How Blobify works
Blobify stores content as JSON in an S3-compatible bucket owned by your organization. The API handles authenticated writes and management operations. Websites, static builds, and generated clients read published JSON directly from the bucket.
The write and read paths
Saving a draft writes one mutable source document:
spaces/{spaceId}/content/{model}/{contentId}/draft.jsonPublishing also writes a public snapshot containing the locales that are live:
spaces/{spaceId}/content/{model}/{contentId}/published.jsonThe source documents are written during the API request. Blobify then queues a reconcile job that updates derived summaries and indexes. Lifecycle webhooks are sent after the worker has converged those derived files, so a receiver can fetch the new output immediately.
The dashboard follows the same storage contract. It reads the summary manifest and the immutable shard versions named by that manifest instead of guessing object names.
Draft and published data
Draft documents contain all editable locales and audit events with actors. Published documents contain only published locales and strip actor identities from public audit timestamps.

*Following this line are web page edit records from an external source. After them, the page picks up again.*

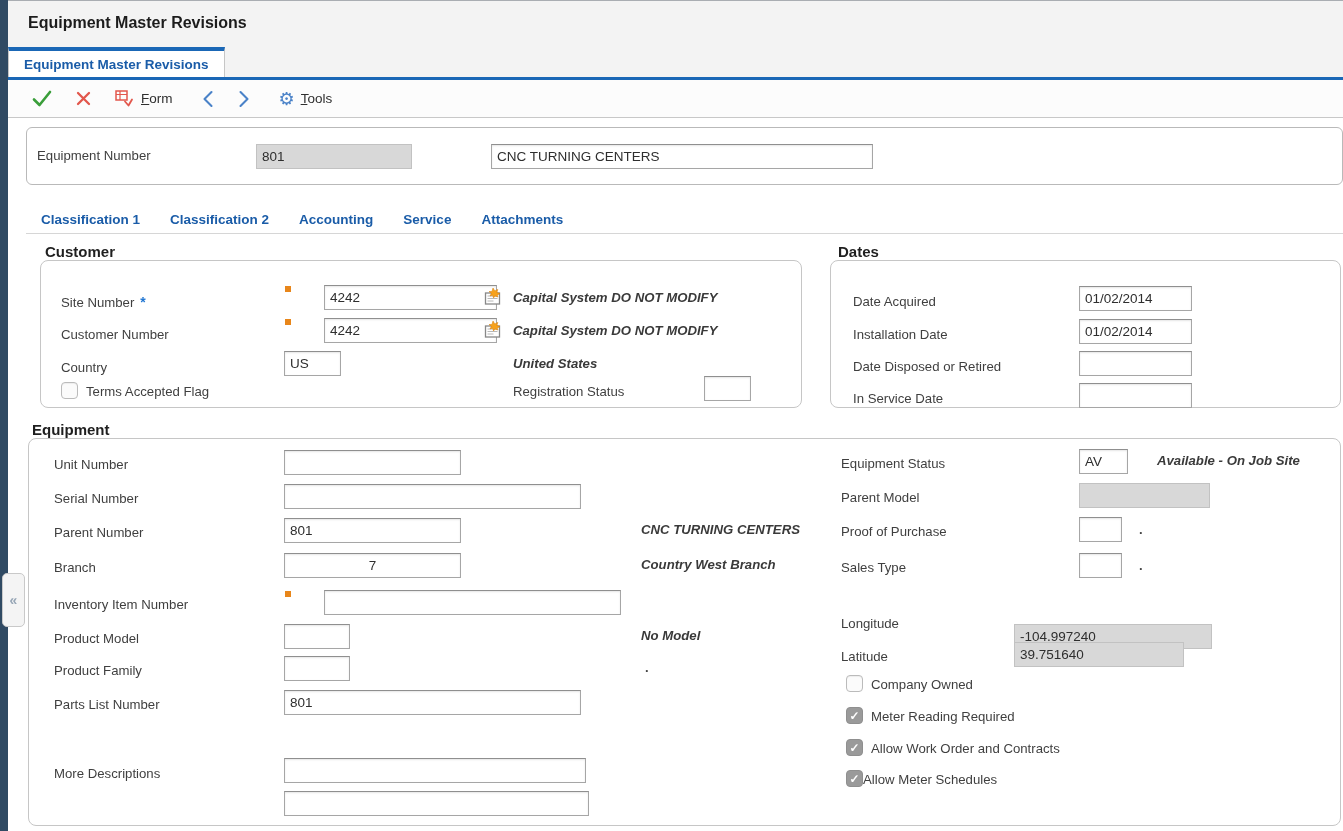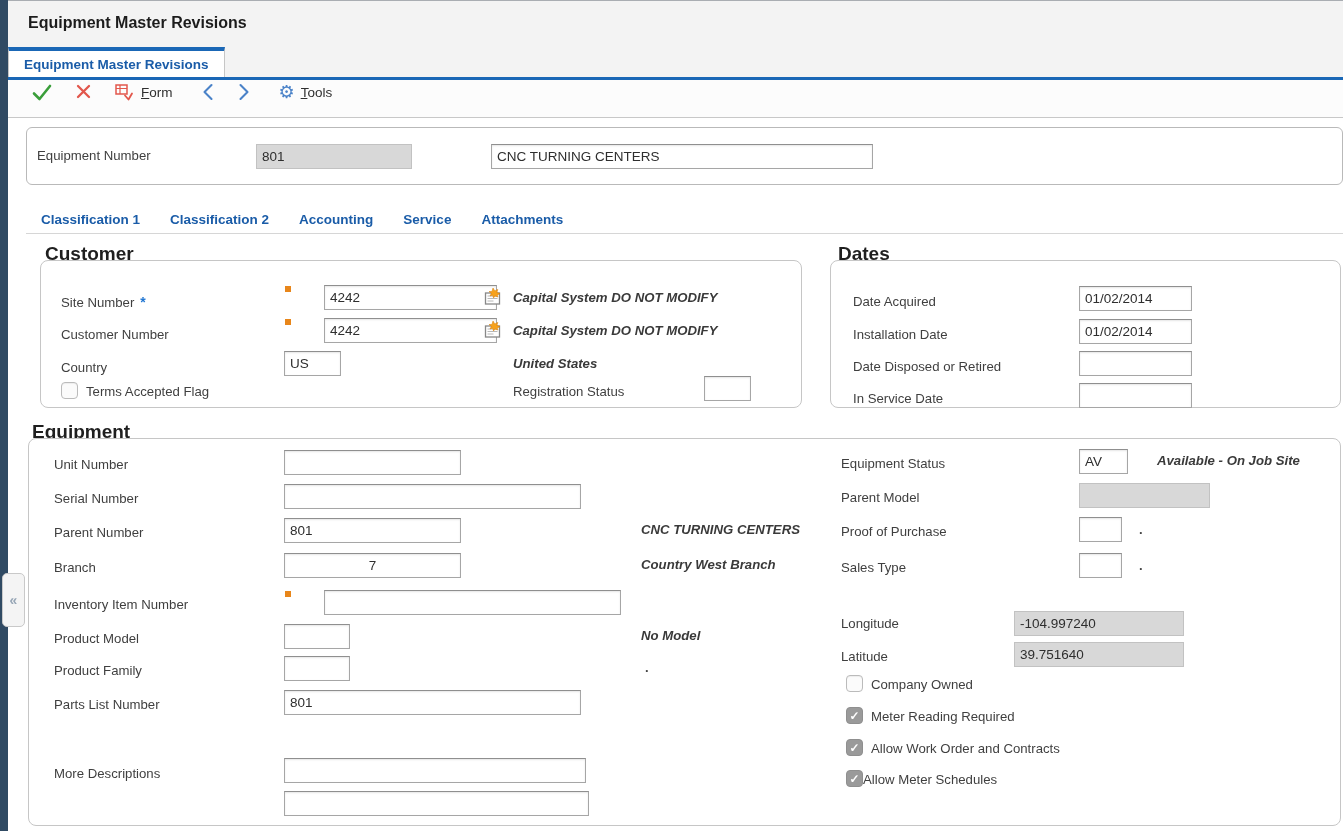--- a/index.html
+++ b/index.html
@@ -38,7 +38,7 @@
   .toolbar {
     position:absolute; left:8px; right:0; top:80px; height:38px;
     background:#fcfcfc; border-bottom:1px solid #c8c8c8;
-    display:flex; align-items:flex-start; padding-left:16px;
+    display:flex; align-items:center; padding-left:16px;
   }
   .tbtn { display:flex; align-items:center; gap:6px; padding:3px 7px; cursor:pointer; border-radius:3px; }
   .tbtn .lbl { color:#2f2f2f; font-size:13.5px; }

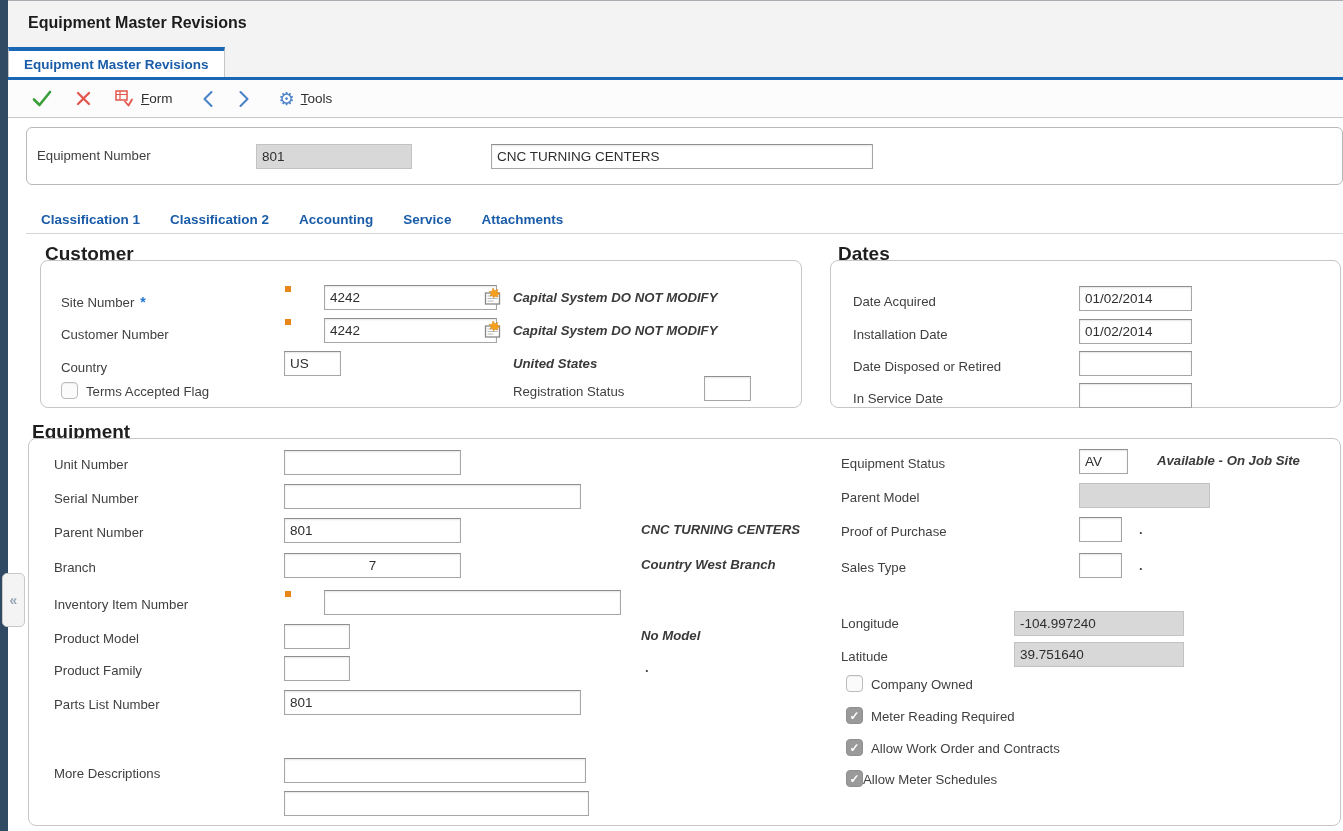--- a/index.html
+++ b/index.html
@@ -64,7 +64,7 @@
   .inwrap .fin { left:0; top:0;margin-left:40px; }
   .desc { position:absolute; font-style:italic; font-weight:600; color:#3a3a3a; font-size:13.2px; white-space:nowrap; }
   .dot { position:absolute; font-weight:bold; color:#444; }
-  .ghead { position:absolute; font-weight:bold; color:#1f1f1f; font-size:19px; }
+  .ghead { position:absolute; font-weight:bold; color:#1f1f1f; font-size:15px; }
   .gbox { position:absolute; background:#fff; border:1px solid #c6c6c6; border-radius:8px; }
   .asterisk { color:#2176d2; font-weight:bold; font-size:14px; margin-left:6px; }
   

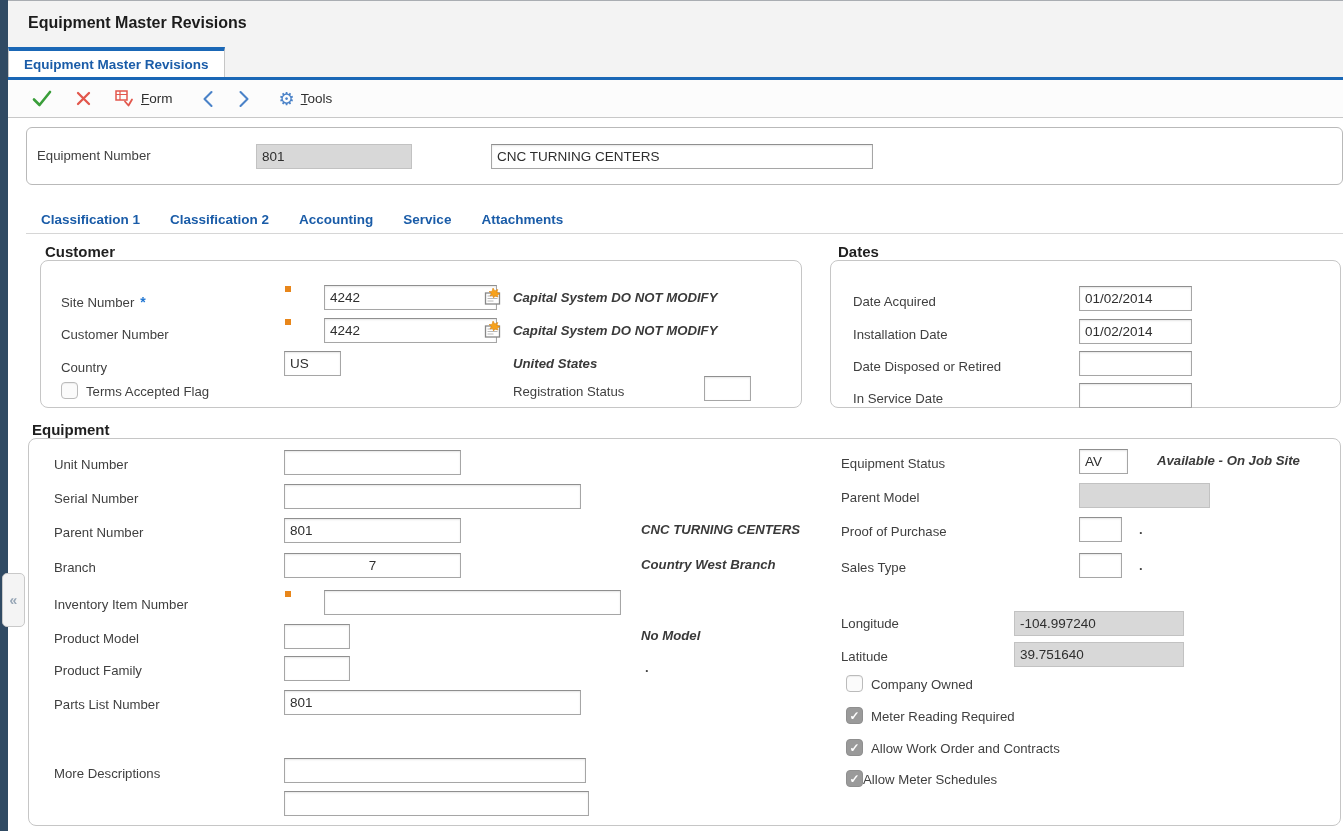--- a/index.html
+++ b/index.html
@@ -277,7 +277,7 @@
   <span class="dot" style="left:1110px; top:119px;">.</span>
 
   <span class="flabel" style="left:812px; top:177px;">Longitude</span>
-  <input class="fin gray" style="left: 985px; top: 172px; width: 170px;" readonly="" value="-104.997240">
+  <input class="fin gray" style="left: 985px; top: 185px; width: 198px;" readonly="" value="-104.997240">
 
   <span class="flabel" style="left:812px; top:210px;">Latitude</span>
   <input class="fin gray" style="left: 985px; top: 203px; width: 170px;" readonly="" value="39.751640">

This separation keeps unpublished work private while giving a website a stable snapshot. See Content JSON for the exact document shapes.
Summaries and indexes
Blobify creates three kinds of derived read output:
| Output | Use it for |
|---|---|
| Summary shards | Broad model lists and build-time enumeration |
| Field indexes | Exact value lookups such as slug to content ID |
| List indexes | Ordered, paginated feeds such as latest articles |
Summary shards are immutable, versioned files. A state manifest at summaries/{state}/index.json identifies the current file for every non-empty shard. Field indexes are value-keyed. List indexes use a v2 manifest whose pages array points to immutable files such as g3/p00000.json.
Read Summaries and indexes before constructing any bucket URL yourself. The generated TypeScript client already implements these read rules.
Routing
Routing is generated separately from content and stored at the organization level:
routing/draft.json
routing/published.jsonA model route can turn semantic fields such as slug into a URL without storing that URL in the content document. Routing can therefore be rebuilt or changed without rewriting every entry.
Assets
Each asset has a metadata document, an asset-catalog projection, and an original media file. Content stores a semantic reference such as { "type": "asset", "assetId": "img_456" }. Generated clients resolve that reference against asset metadata and the configured delivery URL.
Media files remain under spaces/{spaceId}/assets/media/. They are not moved by a content prefix.
Content prefixes
A space can set contentPrefix to make predictable JSON keys harder to discover. Blobify keeps logical paths stable but rewrites physical keys for content, summaries, field indexes, list indexes, and archived content:
Logical: spaces/main/content/article/art_123/published.json
Physical: spaces/main/_blobify/site_a1/content/article/art_123/published.jsonThe generated client and dashboard apply this mapping automatically. Asset media files remain unprefixed. The asset catalog follows the prefix because it is JSON derived data.
Archive-first deletion
Deleting a live entry moves its current draft and published files to:
spaces/{spaceId}/archive/{model}/{contentId}/The entry can then be restored. A permanent delete is the second action on an already archived entry. Archive and restore also reconcile summaries, field indexes, and list indexes so normal readers do not return archived content.
Permissions
Organization members and API keys use the same role hierarchy and space scopes. A key can be limited to named spaces, so automation behaves like a service member instead of using a separate permission model. See Security and access for the role boundaries.